[Data Boundary: Start]

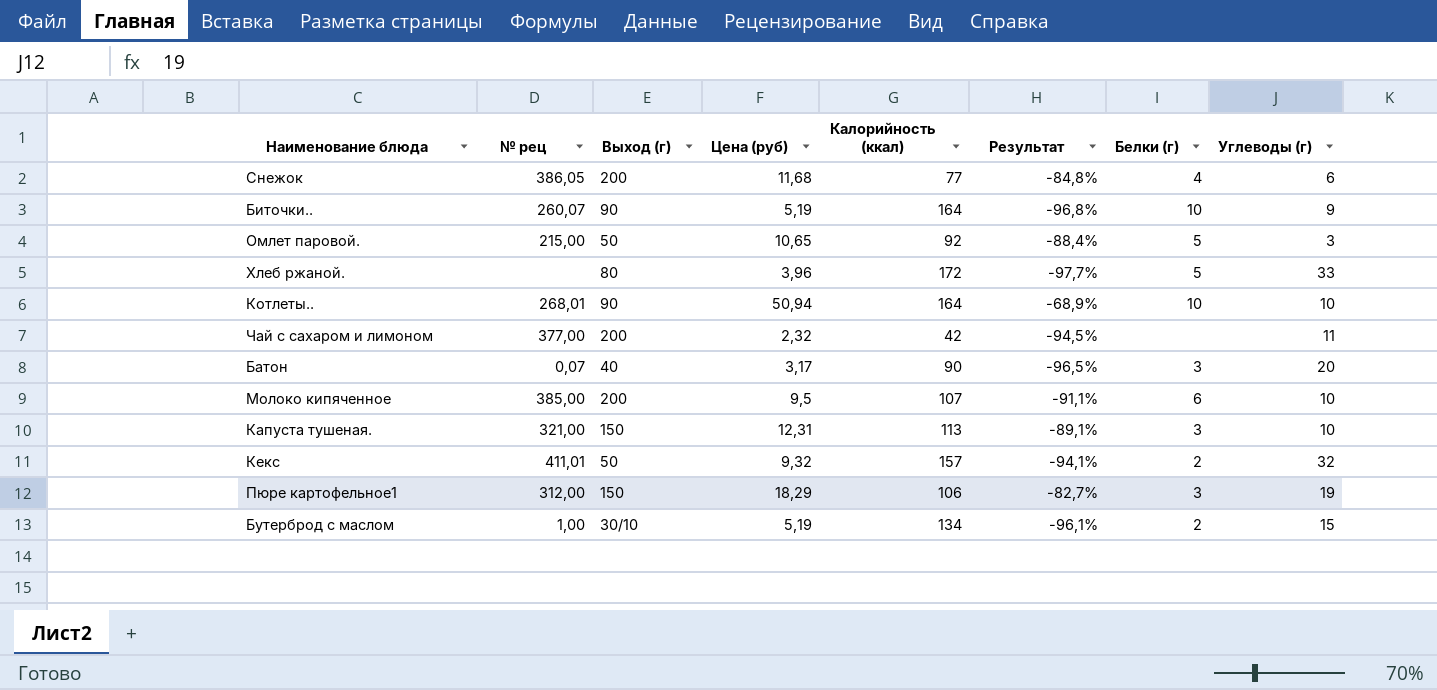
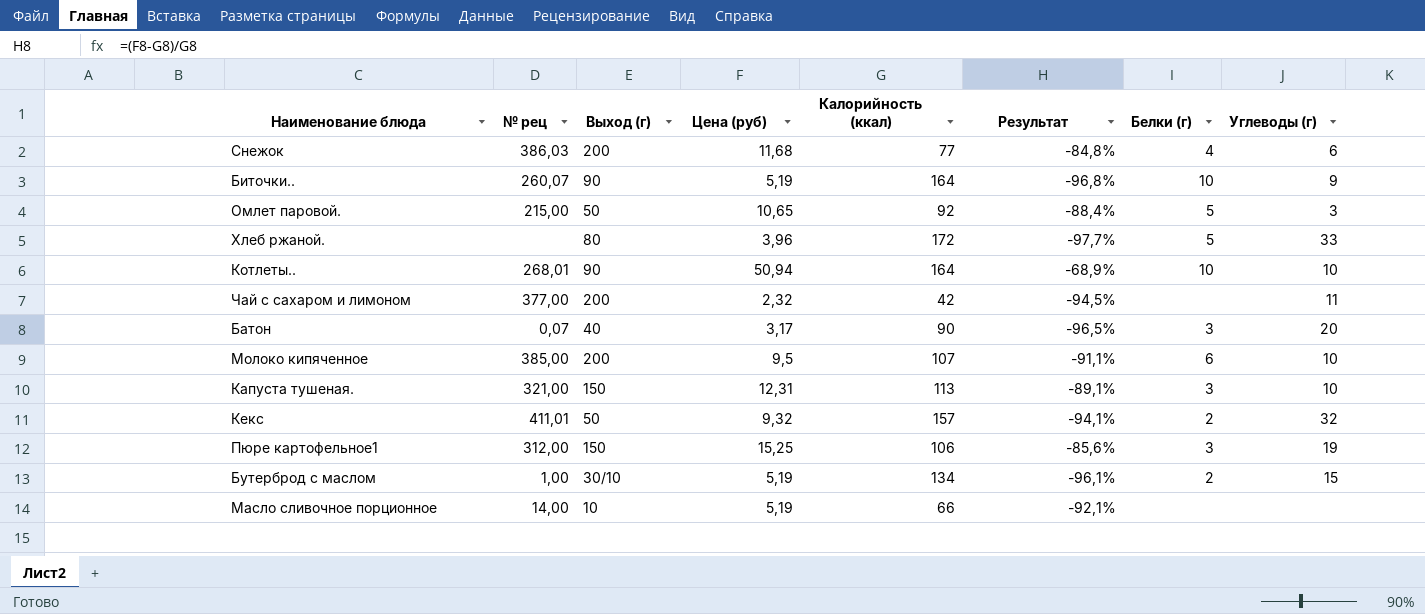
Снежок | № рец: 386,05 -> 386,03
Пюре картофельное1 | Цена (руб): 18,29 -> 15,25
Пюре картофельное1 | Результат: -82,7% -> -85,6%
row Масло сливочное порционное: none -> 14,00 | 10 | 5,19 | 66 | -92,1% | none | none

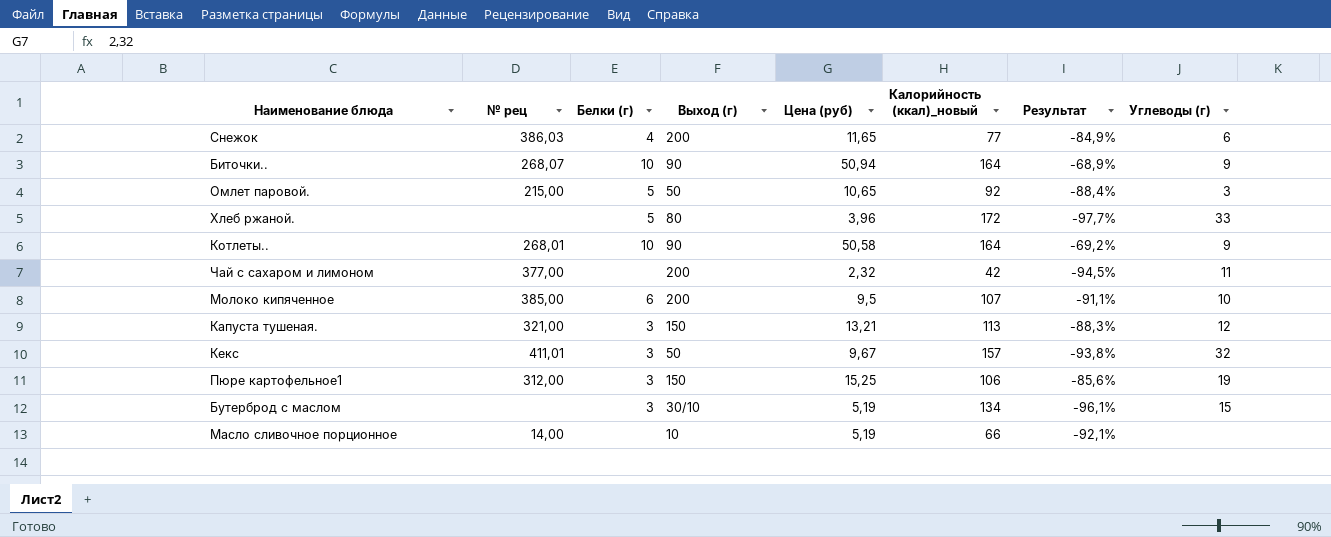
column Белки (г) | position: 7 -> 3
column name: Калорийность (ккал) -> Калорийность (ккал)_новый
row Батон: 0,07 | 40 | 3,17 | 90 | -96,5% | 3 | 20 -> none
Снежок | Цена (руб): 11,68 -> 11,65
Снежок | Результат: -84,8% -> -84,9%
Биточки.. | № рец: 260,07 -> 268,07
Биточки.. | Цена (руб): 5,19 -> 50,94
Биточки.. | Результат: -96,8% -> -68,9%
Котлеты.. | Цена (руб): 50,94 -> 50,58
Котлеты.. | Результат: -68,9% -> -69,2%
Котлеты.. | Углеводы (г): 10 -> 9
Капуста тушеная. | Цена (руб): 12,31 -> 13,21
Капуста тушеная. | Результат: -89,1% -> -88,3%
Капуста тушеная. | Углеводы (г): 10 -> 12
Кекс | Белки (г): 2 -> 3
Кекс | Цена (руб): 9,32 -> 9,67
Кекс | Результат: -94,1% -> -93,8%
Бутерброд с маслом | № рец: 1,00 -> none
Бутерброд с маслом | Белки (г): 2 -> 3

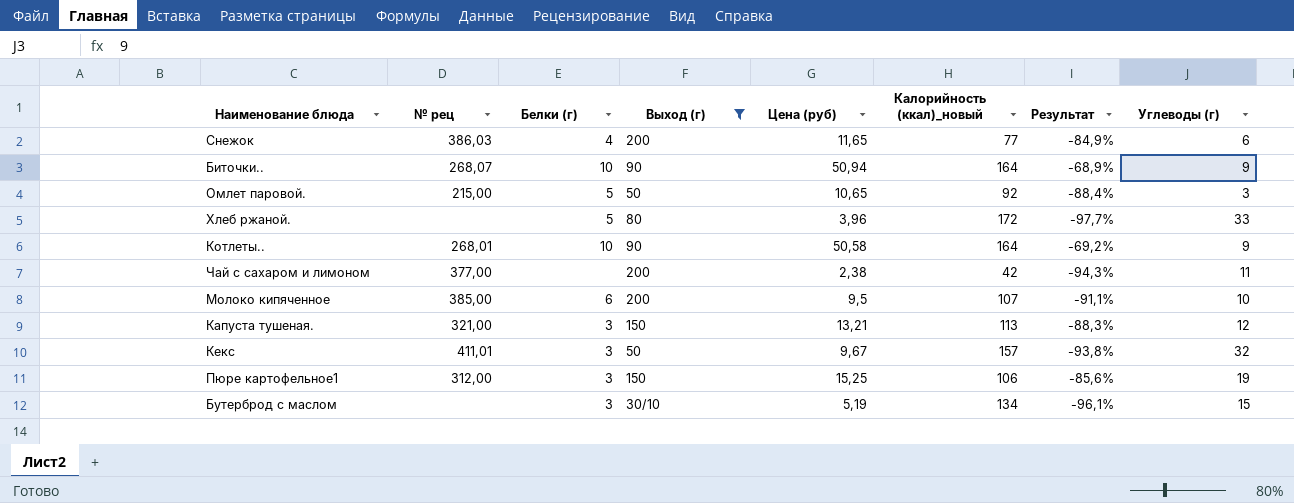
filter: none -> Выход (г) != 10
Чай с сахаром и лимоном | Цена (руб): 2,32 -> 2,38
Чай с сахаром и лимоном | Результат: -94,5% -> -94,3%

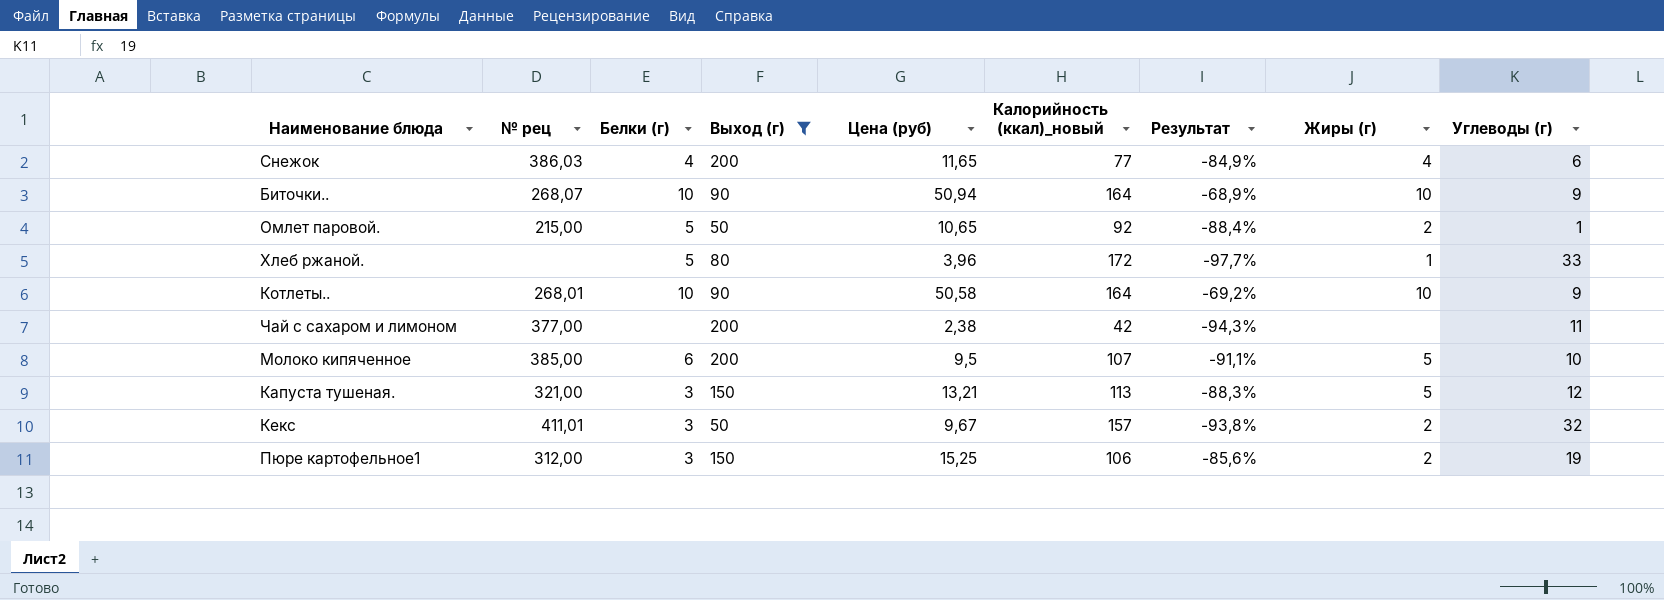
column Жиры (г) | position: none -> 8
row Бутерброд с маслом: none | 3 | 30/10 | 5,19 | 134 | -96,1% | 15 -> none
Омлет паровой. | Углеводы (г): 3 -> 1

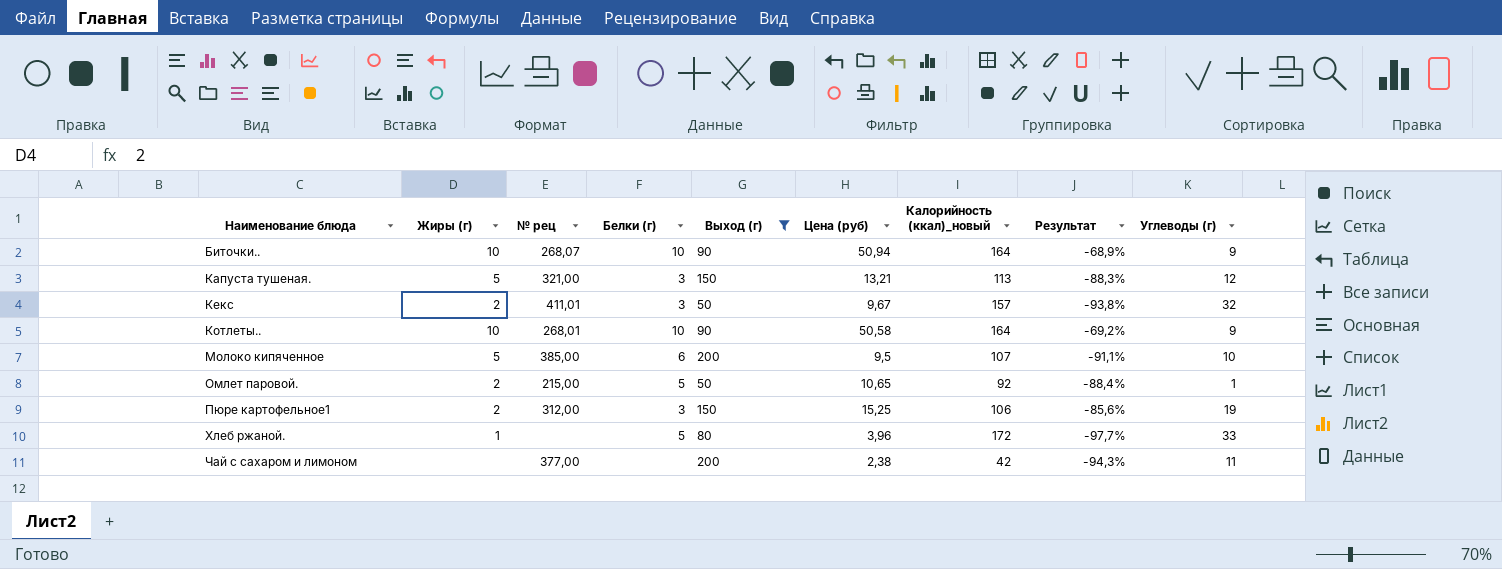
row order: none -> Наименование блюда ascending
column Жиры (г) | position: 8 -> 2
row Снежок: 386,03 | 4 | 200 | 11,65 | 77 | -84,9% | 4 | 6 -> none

[Data Boundary: End]

* **Exercise instructions**: Reproduce the data above word for word from its first line through the line that holds "column Белки (г) | position: 7 -> 3", both ends included; skip pictures.

* **Response to this task**:
Снежок | № рец: 386,05 -> 386,03
Пюре картофельное1 | Цена (руб): 18,29 -> 15,25
Пюре картофельное1 | Результат: -82,7% -> -85,6%
row Масло сливочное порционное: none -> 14,00 | 10 | 5,19 | 66 | -92,1% | none | none

column Белки (г) | position: 7 -> 3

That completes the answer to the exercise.